*Exercise aim*:
Your answer should be every line with the word "shim", copied from the data below.

*Data for review*:
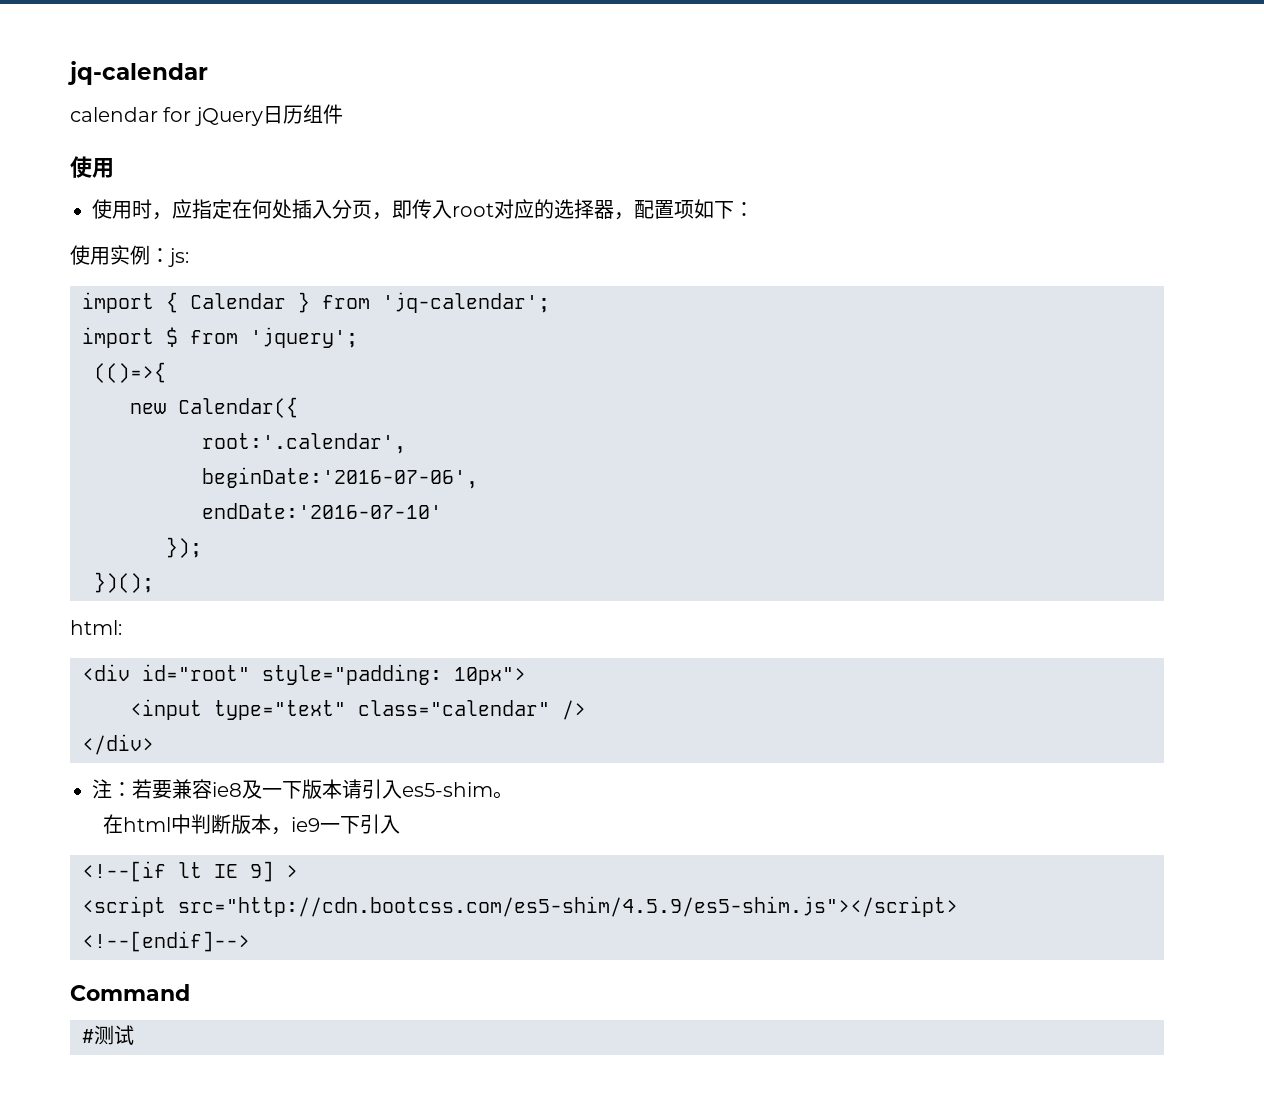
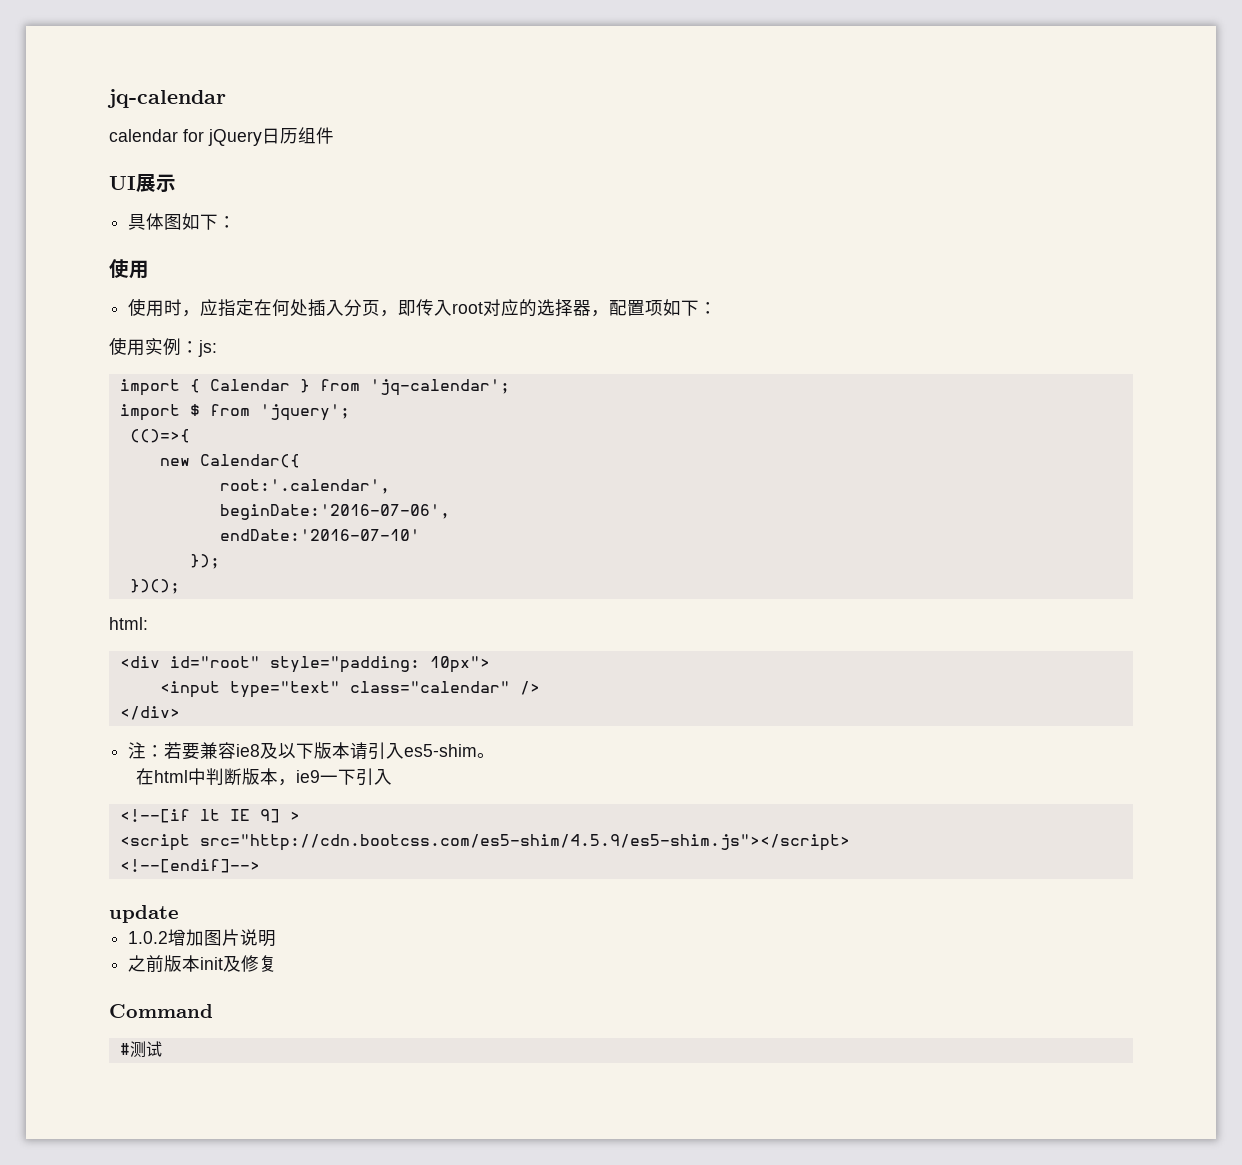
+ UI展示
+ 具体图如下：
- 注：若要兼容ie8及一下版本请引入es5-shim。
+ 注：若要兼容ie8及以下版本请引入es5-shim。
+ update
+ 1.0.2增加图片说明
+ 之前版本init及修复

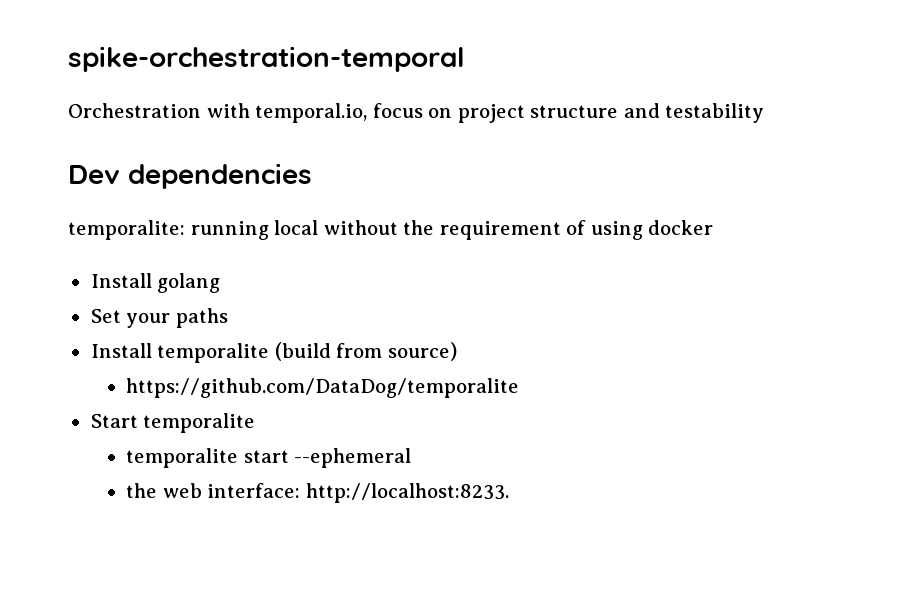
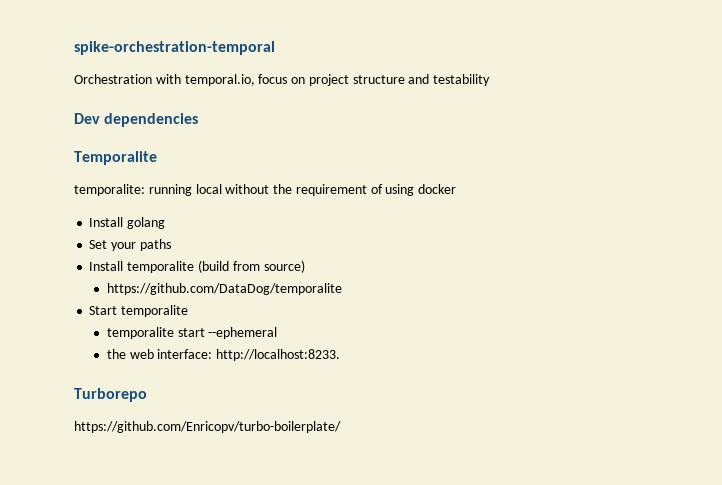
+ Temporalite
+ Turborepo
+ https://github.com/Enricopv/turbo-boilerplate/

*Response for this exercise*:
- 注：若要兼容ie8及一下版本请引入es5-shim。
+ 注：若要兼容ie8及以下版本请引入es5-shim。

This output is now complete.